> [Task requirements]
Find the lines below that contain the string "bold". Copy each one.

Dataset entries:
•••
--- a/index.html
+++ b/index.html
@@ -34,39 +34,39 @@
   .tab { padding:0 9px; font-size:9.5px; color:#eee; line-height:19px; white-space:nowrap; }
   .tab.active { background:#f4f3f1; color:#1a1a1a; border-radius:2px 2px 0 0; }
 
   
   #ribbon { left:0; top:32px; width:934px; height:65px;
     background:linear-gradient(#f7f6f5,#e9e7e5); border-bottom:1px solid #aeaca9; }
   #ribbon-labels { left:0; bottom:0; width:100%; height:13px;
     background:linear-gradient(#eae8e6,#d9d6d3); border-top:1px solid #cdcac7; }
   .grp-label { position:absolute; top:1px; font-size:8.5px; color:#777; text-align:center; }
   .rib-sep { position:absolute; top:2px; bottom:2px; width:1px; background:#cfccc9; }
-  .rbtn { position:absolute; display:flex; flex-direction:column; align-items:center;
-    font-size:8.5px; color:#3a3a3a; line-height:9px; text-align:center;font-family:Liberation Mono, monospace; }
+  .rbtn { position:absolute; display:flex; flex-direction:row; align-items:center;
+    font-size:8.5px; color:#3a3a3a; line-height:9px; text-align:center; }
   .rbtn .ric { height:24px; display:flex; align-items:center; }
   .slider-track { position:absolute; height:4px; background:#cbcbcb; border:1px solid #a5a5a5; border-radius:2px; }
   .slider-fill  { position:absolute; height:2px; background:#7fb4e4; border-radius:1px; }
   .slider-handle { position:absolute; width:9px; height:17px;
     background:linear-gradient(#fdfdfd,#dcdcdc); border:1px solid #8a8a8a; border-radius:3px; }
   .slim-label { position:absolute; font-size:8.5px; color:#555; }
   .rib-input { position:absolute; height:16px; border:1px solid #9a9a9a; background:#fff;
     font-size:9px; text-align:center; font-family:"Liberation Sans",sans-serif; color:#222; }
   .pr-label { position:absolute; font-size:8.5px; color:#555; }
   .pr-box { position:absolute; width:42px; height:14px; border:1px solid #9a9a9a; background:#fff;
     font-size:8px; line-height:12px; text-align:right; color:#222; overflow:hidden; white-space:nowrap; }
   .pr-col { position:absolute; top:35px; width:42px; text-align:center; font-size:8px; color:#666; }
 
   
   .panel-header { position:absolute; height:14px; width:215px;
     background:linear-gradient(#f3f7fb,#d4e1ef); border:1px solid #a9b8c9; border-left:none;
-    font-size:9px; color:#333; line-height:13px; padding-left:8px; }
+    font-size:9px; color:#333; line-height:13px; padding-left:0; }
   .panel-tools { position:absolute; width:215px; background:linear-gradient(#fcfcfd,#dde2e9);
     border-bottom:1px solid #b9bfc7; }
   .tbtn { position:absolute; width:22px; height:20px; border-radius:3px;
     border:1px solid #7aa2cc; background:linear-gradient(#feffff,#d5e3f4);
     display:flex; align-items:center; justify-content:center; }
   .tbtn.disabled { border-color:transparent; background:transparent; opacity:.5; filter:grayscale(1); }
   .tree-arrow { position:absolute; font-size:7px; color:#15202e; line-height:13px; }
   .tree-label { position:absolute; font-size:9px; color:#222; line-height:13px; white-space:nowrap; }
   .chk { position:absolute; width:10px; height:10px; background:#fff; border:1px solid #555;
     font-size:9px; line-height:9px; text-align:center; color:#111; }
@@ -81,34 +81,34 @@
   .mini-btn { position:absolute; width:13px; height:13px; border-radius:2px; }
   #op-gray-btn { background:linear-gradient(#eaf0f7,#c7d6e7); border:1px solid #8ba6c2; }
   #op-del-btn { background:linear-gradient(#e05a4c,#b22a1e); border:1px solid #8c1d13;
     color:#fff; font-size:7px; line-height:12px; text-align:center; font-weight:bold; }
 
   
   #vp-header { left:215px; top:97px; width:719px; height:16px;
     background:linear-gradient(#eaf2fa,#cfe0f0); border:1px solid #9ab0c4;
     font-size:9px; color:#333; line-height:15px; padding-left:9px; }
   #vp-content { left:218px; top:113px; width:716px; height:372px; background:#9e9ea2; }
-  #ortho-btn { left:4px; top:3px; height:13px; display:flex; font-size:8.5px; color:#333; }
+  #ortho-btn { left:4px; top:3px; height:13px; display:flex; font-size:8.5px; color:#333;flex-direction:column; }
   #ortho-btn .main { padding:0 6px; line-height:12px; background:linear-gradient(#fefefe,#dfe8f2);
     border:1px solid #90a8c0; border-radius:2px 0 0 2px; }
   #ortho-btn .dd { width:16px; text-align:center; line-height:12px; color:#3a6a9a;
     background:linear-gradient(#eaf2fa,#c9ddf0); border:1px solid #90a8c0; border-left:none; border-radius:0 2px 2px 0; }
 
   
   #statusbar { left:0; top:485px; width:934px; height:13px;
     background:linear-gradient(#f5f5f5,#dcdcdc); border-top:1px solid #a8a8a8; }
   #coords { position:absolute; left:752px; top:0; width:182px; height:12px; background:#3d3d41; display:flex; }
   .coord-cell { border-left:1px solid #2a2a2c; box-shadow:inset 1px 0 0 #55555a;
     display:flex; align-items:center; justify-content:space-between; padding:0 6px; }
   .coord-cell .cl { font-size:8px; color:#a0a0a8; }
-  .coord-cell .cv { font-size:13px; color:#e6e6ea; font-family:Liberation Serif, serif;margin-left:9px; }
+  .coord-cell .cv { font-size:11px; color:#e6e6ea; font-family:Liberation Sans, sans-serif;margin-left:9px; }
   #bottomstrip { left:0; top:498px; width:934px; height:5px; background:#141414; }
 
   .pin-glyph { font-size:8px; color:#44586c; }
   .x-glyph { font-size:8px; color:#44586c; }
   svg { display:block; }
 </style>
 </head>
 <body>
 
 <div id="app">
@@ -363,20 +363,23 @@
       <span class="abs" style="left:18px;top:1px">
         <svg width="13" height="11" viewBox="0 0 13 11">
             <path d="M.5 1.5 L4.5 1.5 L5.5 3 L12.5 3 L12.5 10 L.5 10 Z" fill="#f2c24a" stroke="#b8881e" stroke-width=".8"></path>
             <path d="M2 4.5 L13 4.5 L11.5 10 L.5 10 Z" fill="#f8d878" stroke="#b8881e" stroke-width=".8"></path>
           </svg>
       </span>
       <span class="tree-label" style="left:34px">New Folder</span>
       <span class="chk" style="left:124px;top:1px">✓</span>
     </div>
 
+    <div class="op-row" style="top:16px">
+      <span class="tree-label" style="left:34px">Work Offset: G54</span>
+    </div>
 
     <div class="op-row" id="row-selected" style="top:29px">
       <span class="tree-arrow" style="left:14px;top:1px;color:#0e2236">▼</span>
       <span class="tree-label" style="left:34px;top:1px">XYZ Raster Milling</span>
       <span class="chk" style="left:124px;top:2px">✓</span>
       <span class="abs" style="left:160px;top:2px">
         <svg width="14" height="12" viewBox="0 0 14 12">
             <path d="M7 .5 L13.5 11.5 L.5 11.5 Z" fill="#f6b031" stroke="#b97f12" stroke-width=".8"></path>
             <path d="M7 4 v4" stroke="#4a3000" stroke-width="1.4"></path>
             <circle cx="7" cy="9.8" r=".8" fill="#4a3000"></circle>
•••
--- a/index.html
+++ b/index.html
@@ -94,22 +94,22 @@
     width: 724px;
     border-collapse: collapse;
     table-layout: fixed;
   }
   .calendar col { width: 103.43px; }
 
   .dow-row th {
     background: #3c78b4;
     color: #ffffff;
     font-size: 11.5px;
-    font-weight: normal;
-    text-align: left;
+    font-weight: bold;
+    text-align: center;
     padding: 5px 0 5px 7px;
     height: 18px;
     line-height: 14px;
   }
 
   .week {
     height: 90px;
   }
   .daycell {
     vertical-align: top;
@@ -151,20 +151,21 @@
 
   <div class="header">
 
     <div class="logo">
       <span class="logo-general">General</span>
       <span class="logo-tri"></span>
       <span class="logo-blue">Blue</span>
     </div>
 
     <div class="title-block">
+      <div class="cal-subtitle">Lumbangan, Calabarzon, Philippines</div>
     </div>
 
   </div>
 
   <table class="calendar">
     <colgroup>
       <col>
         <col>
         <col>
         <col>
•••
> [Reply]
     color:#fff; font-size:7px; line-height:12px; text-align:center; font-weight:bold; }
+    font-weight: bold;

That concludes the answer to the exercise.